Ben Ali devant la justice : procès ou exutoire?

Le procès de Ben Ali démarre lundi prochain et j'ai du mal à m'en réjouir : le contexte politique et judiciaire dans lequel on prétend vouloir faire éclater la vérité sur 23 ans de dictature ne s'y prête absolument pas. 

Les conditions de succès d'un procès aussi important pour une majorité de tunisiens en soif de vérité et de justice sont loin d'être réunies. Nous avons à la fois une justice "juge et partie", et un gouvernement de transition qui fait tout pour étouffer la vérité.
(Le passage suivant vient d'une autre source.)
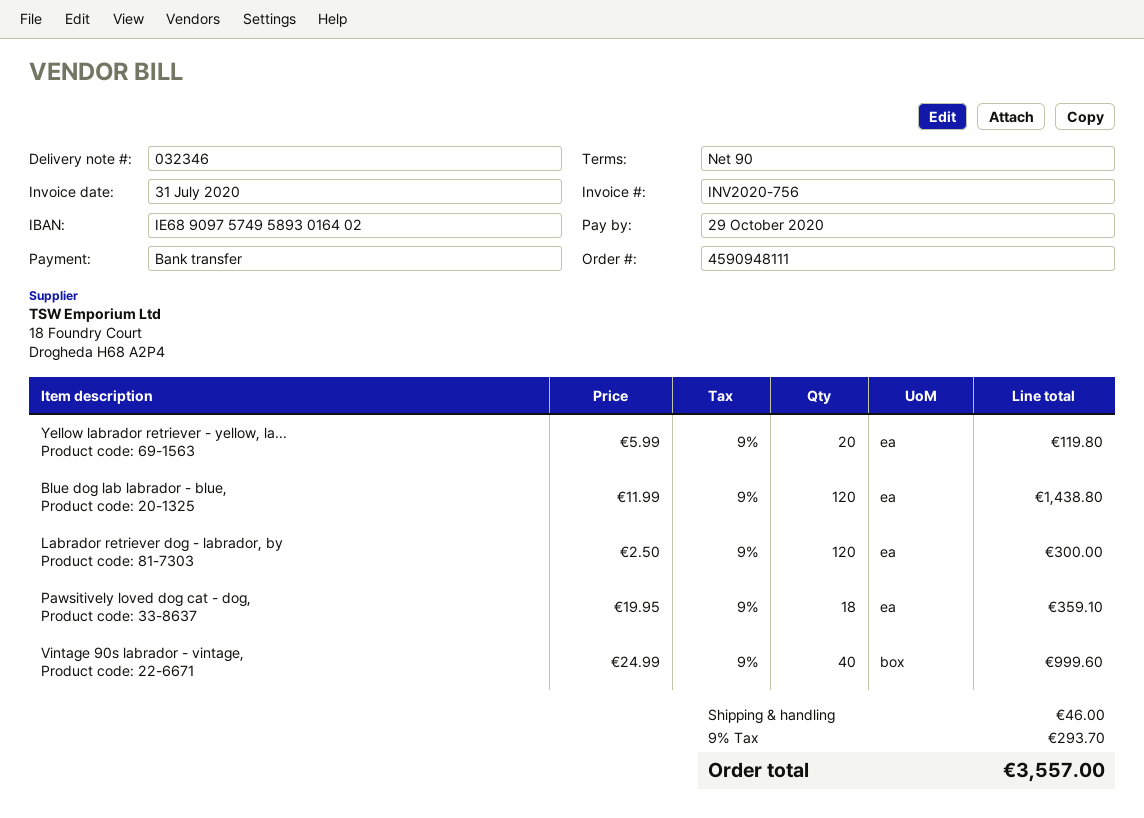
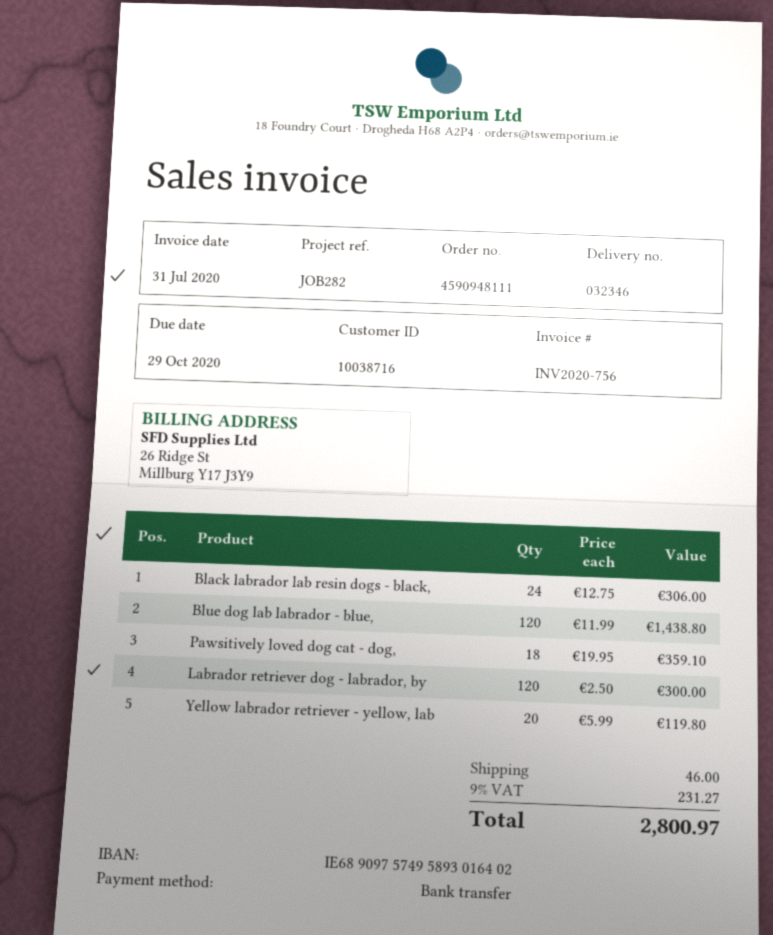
Vintage 90s labrador - vintage,: 40 x 24.99 = 999.60 -> none
Black labrador lab resin dogs - black,: none -> 24 x 12.75 = 306.00
tax: 9% = 293.70 -> 9% = 231.27
total: 3557.00 -> 2800.97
Peut-on véritablement faire confiance à une justice corrompue et dépourvue de légitimité et de pouvoir? Une justice qui a longtemps executé les ordres de l'accusé, facilité son ermprise sur la société, et qui a autorisé l'emprisonnement et la torture de ses contradicteurs, est-elle aujourd'hui à même de rendre un jugement juste et objectif ? Ou n'est -elle pas simplement entrain d'obéir, comme à son habitude, aux ordres d'un exécutif qui cherche à cristaliser les rancoeurs et les colères pour mieux les évacuer?

Le gouvernement de transition a eu à maintes reprises l'opportunité de prouver sa bonne foi, et de recouvrir la confiance qui lui fait tant défaut. Mais il a à chaque fois fait le contraire. Le ministère de l'intérieur et ses "affiliés" jouissent toujours d'une certaine immunité. On continue d'étouffer les voix qui dénoncent et à dissimuler la vérité. Comment peut-on prétendre vouloir juger Ben Ali alors qu'on fait tout pour protéger son système sécuritraire, censeur et répressif?

Dans ce contexte d'absence de contre-pouvoir judicaire, mais aussi médiatique et politique, que peut-on espérer du jugement du dictateur et de ses proches, qui plus est en leur absence? Leur procès peut-il n'être que symbolique? Peut-on nous permettre de bacler cette étape primordiale à la réussite de la révolution? Ben Ali ne serait-il pas la meilleure "sorcière à chasser", pour maintenir en vie un pouvoir qui agonise?